Tout d'abord comme le souligne dans un autre contexte le professeur de philosophie Thomas Schauder, "deux conceptions de la valeur s’opposent : d’un côté, la valeur d’un bien ou d’un service dépend de son prix, c’est-à-dire de la possibilité de l’échanger contre un autre bien ou service (c’est la « valeur d’échange ») ; de l’autre, la valeur dépend de l’utilité, voire de la nécessité, de ce bien ou service (c’est la « valeur d’usage »). Les deux sont bien distinctes car l’or ou le diamant ont une très forte valeur d’échange (ça coûte très cher), mais une très faible valeur d’usage. A l’inverse, le ticket de bus a une très faible valeur d’échange et une très grande valeur d’usage." Un renseignement généalogique a donc une valeur d'usage importante pour certains (généralement les descendants) mais pas pour d'autres, la vente d'un renseignement perdu dans une masse d'autres renseignements (une base de données par ex.) est donc globalement une dilution de la valeur d'usage... L'approche de valeur est donc complètement différente entre un généalogiste professionnel (qui vous vend sa compétence et le temps passé à faire des recherches à votre place) et une entreprise de généalogie qui vous vend un accès à une ou des bases de données les plus grosses possibles (qu'elles soient documentaires, archivistiques ou ADN)

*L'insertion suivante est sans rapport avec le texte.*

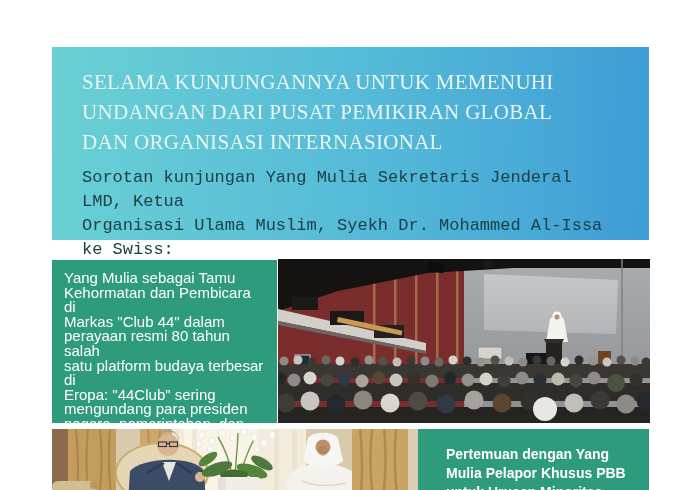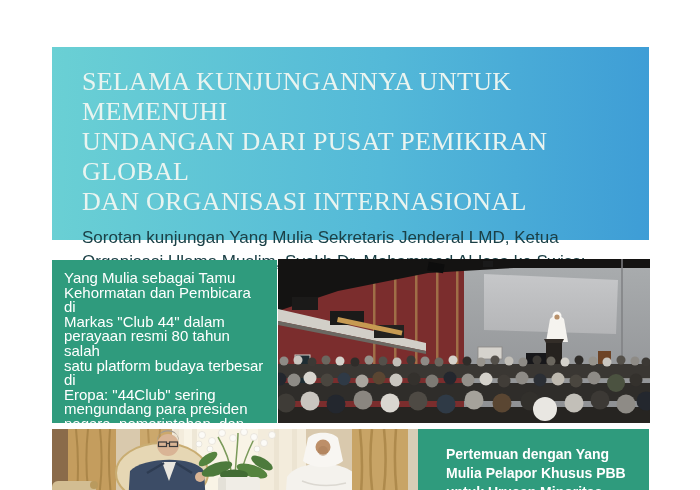"SELAMA KUNJUNGANNYA UNTUK MEMENUHI" .header-title { font-size: 26px -> 21px }
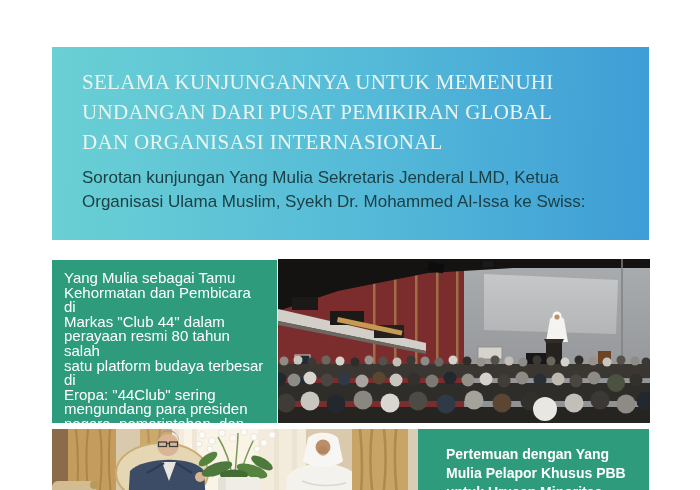"Sorotan kunjungan Yang Mulia Sekretaris" .header-subtitle { font-family: none -> Liberation Mono, monospace }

"La valeur d’échange est relative à la loi du marché, alors que la valeur d’usage, bien que variant selon les individus, peut apparaître comme beaucoup plus stable : si demain le prix du diamant augmentait, ça n’empêcherait pas grand monde de dormir, alors que lorsque le prix de la nourriture augmente, cela peut entraîner des famines." Soustraire une chose ou un service de la loi du marché donc à en fixer ou en plafonner le prix, ou encore en assurer la gratuité est donc un acte politique (dans le sens de ce qui a trait au collectif). Nous pensons que cette gratuité est au service de tous et que les renseignements donnés ne devraient pas constituer un élément de la "loi du marché".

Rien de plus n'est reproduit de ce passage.